## INSTRUCTIONS FOR THE TASK:
Tell me how many lines in the entries below contain the word "these"; reply with the number and nothing else.

## INFORMATION GIVEN:
------------------------------

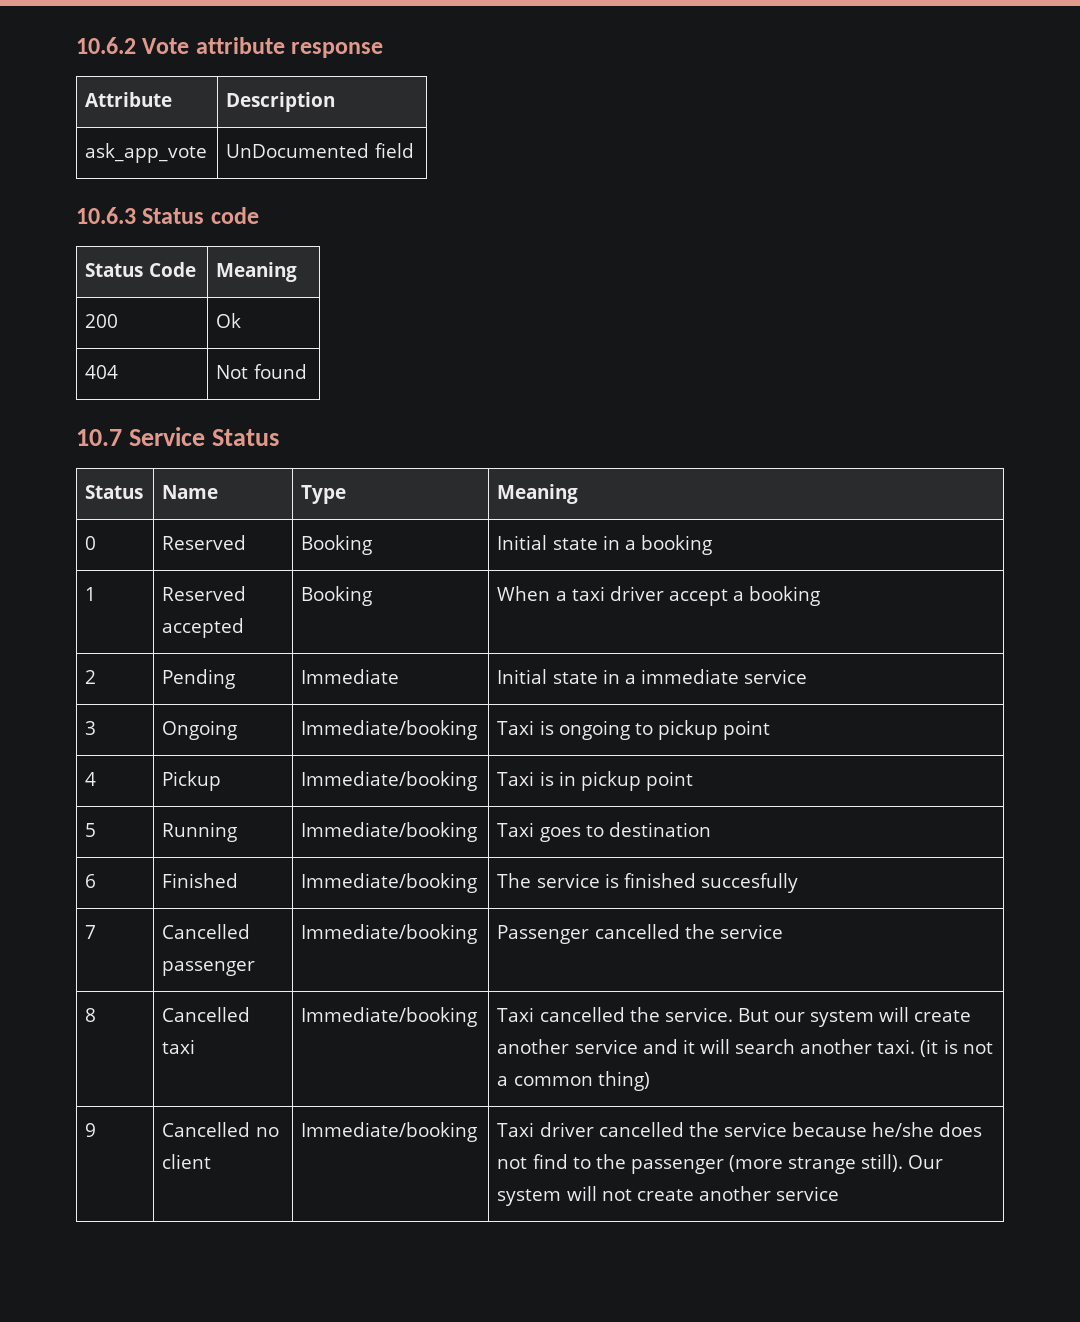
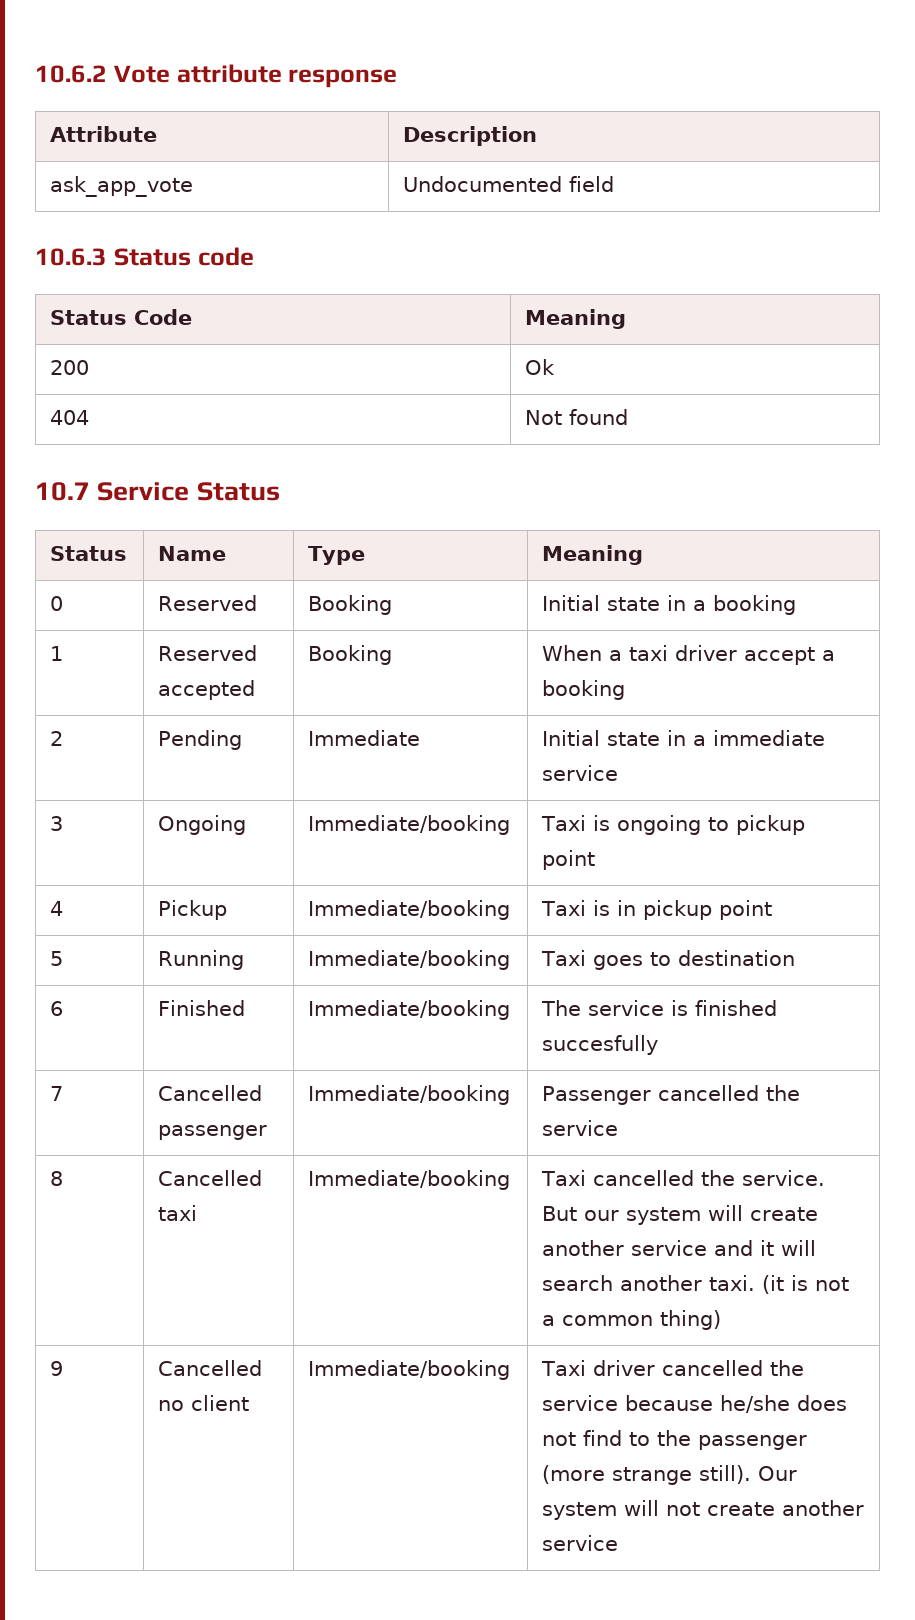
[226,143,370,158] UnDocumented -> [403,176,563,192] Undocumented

------------------------------

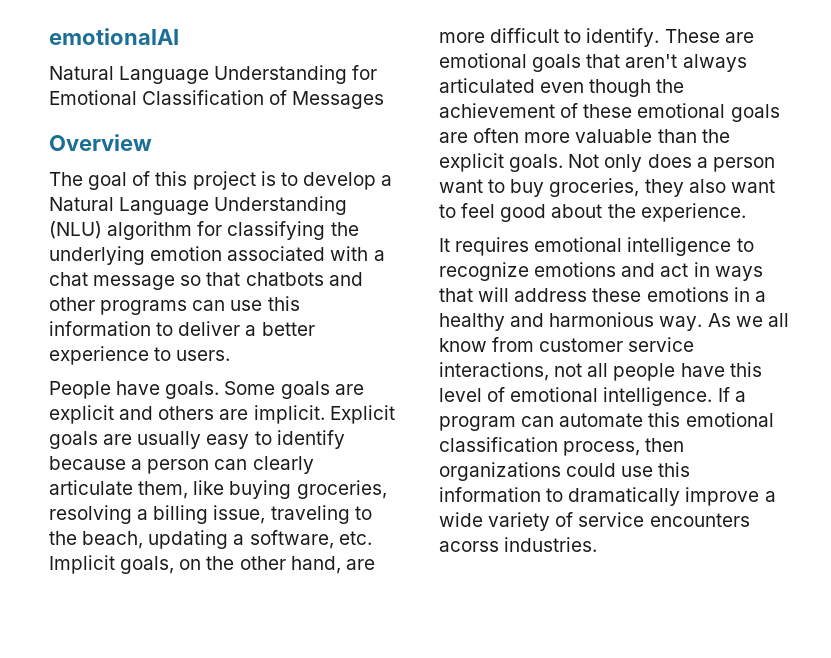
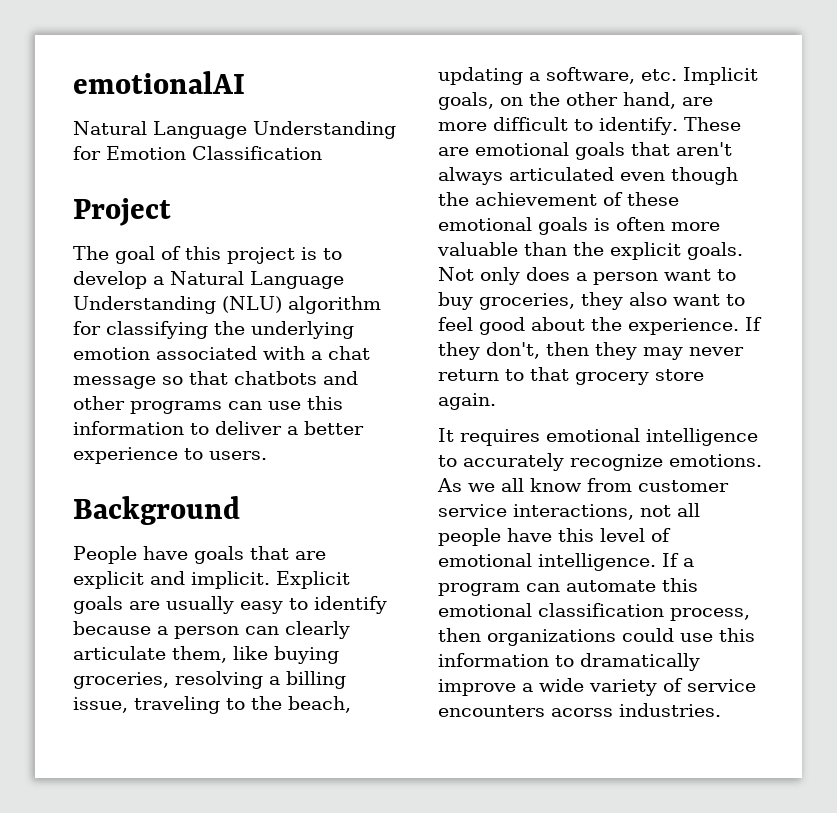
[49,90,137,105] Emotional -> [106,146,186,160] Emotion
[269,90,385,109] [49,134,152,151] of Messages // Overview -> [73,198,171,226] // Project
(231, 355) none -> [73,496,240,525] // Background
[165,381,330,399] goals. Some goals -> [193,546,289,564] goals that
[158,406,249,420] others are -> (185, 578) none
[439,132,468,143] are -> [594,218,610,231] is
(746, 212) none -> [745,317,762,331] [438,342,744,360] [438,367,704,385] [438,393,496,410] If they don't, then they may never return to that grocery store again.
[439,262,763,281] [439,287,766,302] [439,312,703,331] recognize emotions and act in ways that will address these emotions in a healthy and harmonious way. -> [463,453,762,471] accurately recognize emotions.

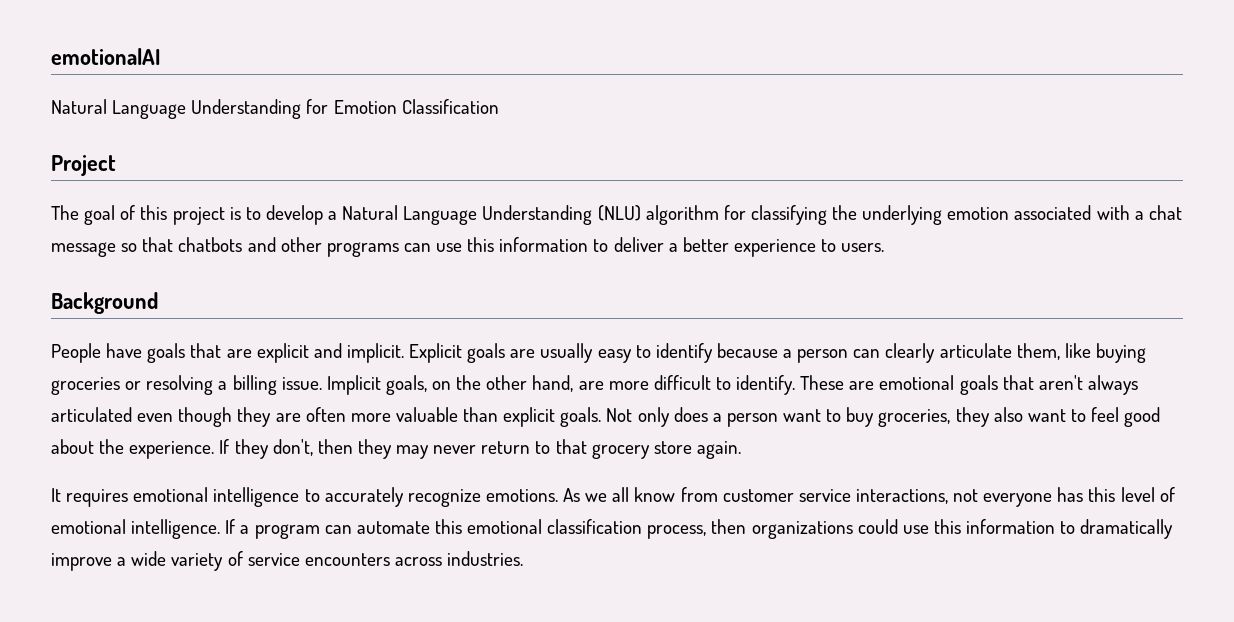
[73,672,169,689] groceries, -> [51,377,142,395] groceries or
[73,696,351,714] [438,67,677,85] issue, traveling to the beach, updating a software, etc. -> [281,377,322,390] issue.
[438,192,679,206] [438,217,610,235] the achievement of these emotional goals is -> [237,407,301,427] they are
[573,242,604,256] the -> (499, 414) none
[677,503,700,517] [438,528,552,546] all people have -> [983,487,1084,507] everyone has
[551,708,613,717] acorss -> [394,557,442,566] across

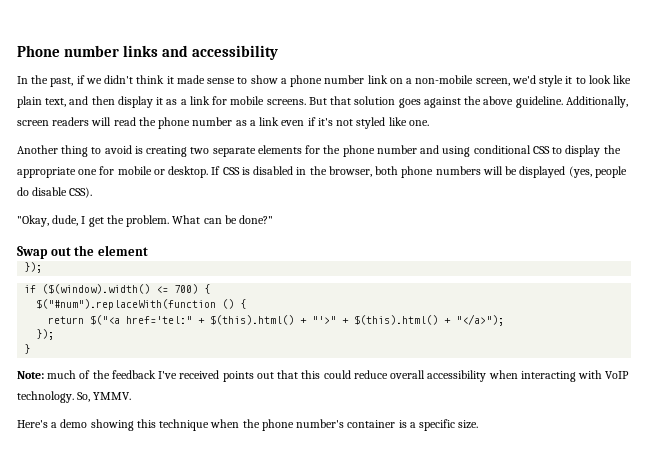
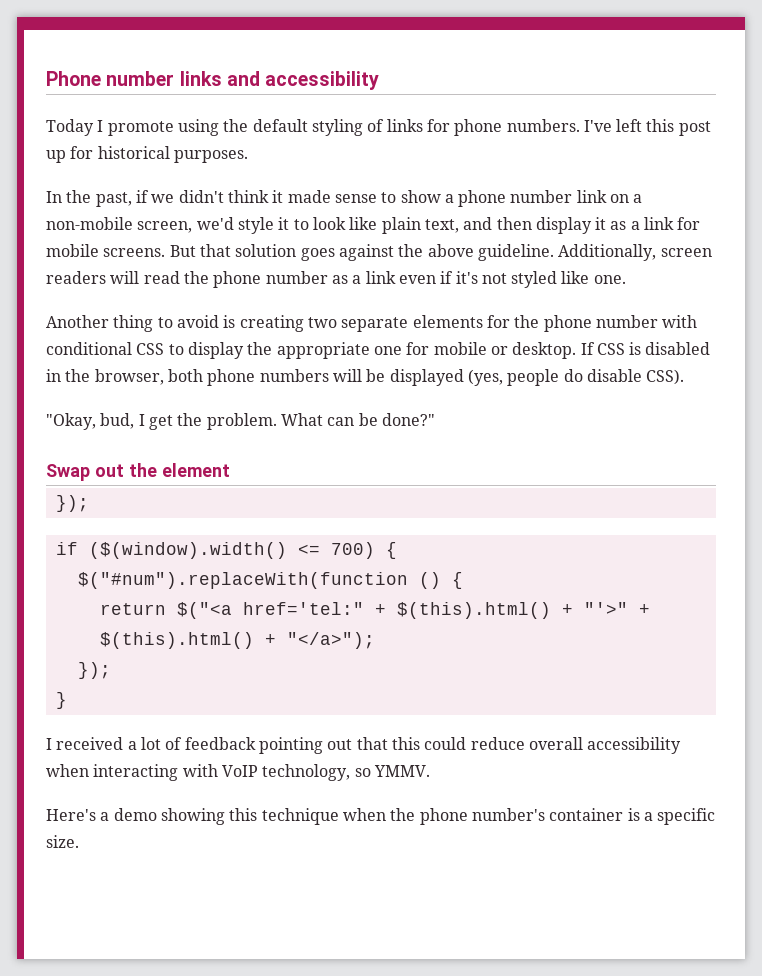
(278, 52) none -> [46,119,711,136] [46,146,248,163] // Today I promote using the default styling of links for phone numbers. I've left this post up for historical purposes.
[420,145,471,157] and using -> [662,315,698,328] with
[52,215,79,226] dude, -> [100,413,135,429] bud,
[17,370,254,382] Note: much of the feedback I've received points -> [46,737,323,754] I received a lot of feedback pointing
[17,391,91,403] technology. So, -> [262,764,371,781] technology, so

------------------------------

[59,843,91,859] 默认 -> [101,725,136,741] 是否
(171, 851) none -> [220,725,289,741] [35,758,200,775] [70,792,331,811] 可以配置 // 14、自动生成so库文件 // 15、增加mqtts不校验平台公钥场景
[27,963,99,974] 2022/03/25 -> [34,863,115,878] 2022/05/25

------------------------------

## SOLUTION TO THIS TASK:
2